Large Scale Computation with HTCondor

Overview

To harness to full abilities of distributed high throughput computing on the OSG, HTCondor allows the user to easily submit and manage large numbers of jobs. While serial computing executes one task at a time (on one or even few CPUs) and HPC execution modes rely on specialized software to coordinate multiple CPU cores (typically accompanied by queue waiting times to achieve the total number of requisit cores), an HTC approach requires the execution of many independent jobs, each on one core (or few cores), but without the need for synchronization.

fig 1

Though the previous exercises used queue 1 to submit a single job with each submit file, the queue line of an HTCondor submit file can be used in various ways to indicate that multiple jobs should be submitted according to the submit file contents, and can be used in combination with other submit file contents to indicate what's different about eah job. (This is one of the most iimportant reasons for having separate submit and executable files.)

Once we understand the basic HTCondor script to run a single job, it is easy to scale up.
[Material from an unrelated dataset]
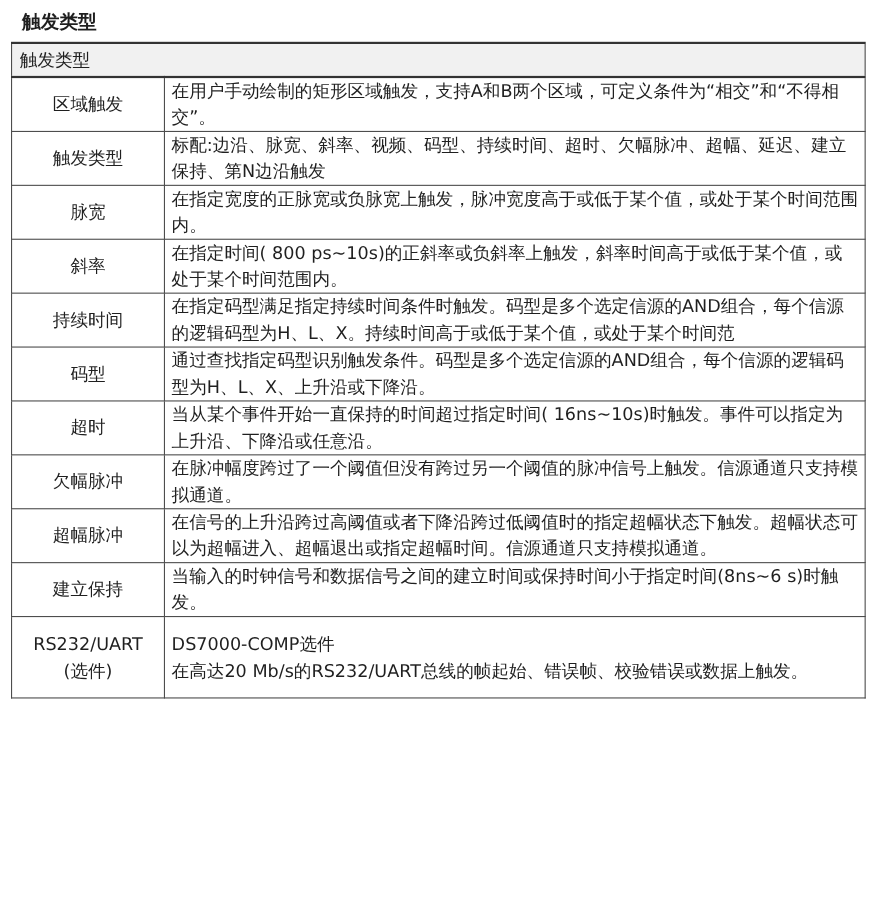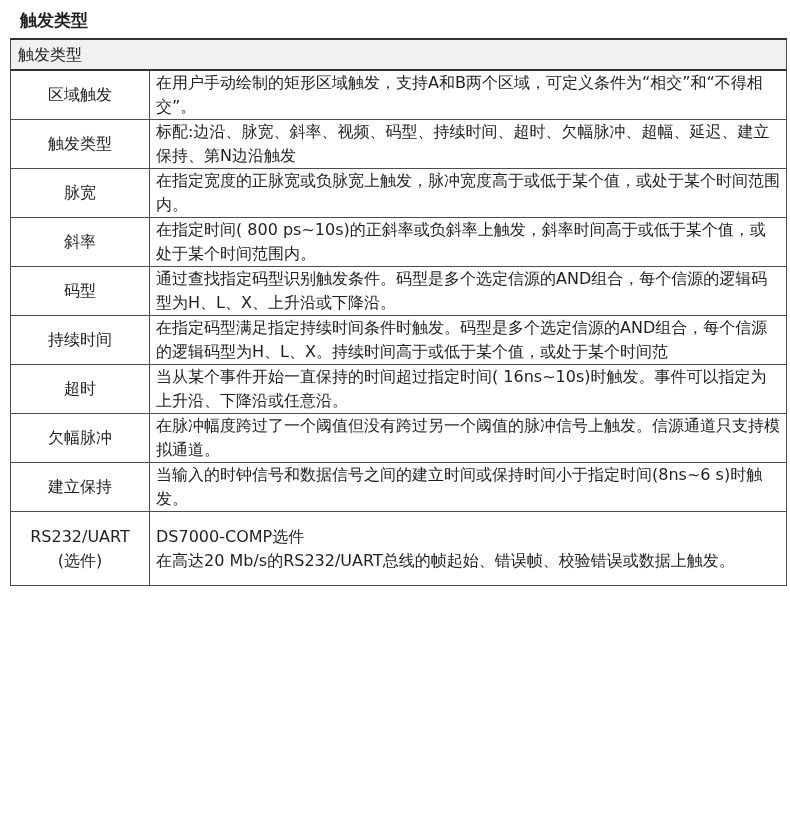"码型" tr.data-row { order: before "持续时间" -> after "持续时间" }
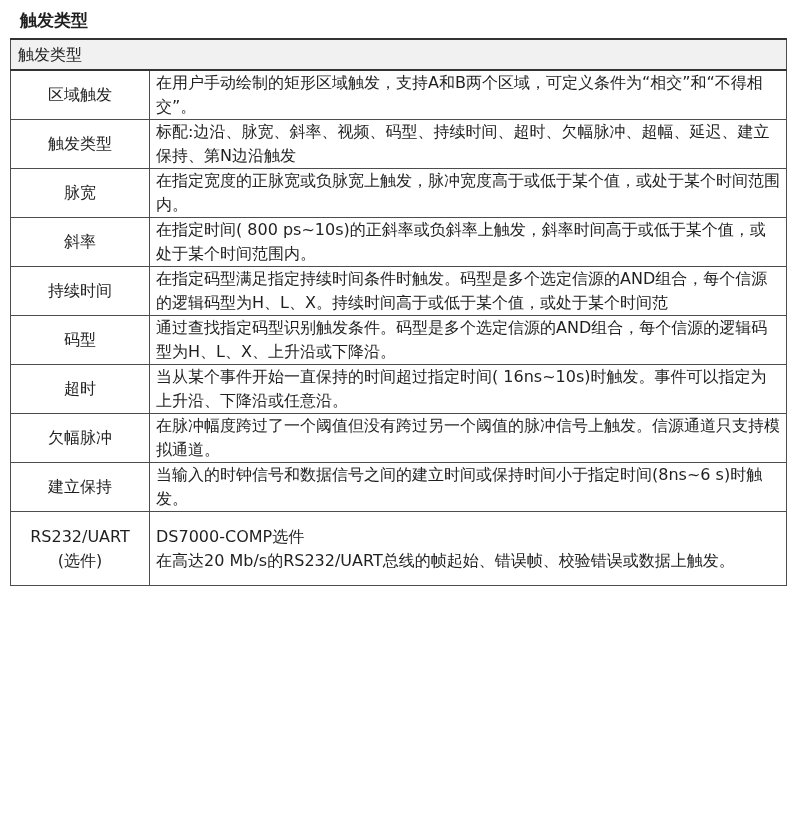"超幅脉冲" tr.data-row { html: none -> <tr> <td>超幅脉冲</td> <td>在信号的上升沿跨过高阈值或者下降沿跨过低阈值时的指定超幅状态下触发。超幅状态可以为超幅进入、超幅退出或指定超幅时间。信源通道只支持模拟通道。</td> </tr> }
Move out of the tutorial-quickstart directory (back to your home directory) and grab a new tutorial that will demonstrate examples for submitting multiple jobs at once:

$ cd
$ tutorial ScalingUp-Python
$ cd tutorial-ScalingUp-Python

The tutorial-ScalingUpdd-Python directory contains sets of files for the below examples, including a sample Python program, job description files, and executable files.

A Job with a Python Script

Here, we are going to use a brute force approach to finding the minimum/maximum (also known as "optimiziation") of a two dimensional function on a grid of points. Let us take a look at the function (also known as the objective function) that we are trying to optimize:

f = (1 - x)**2 + (y - x**2)**2

This is the two dimensional Rosenbrock function, which is used to test the robustness of an optimization method. It's not especially important that you understand the optimization component, in case you're curious, but it will be important to know that the script can work with or without arguments, as described below.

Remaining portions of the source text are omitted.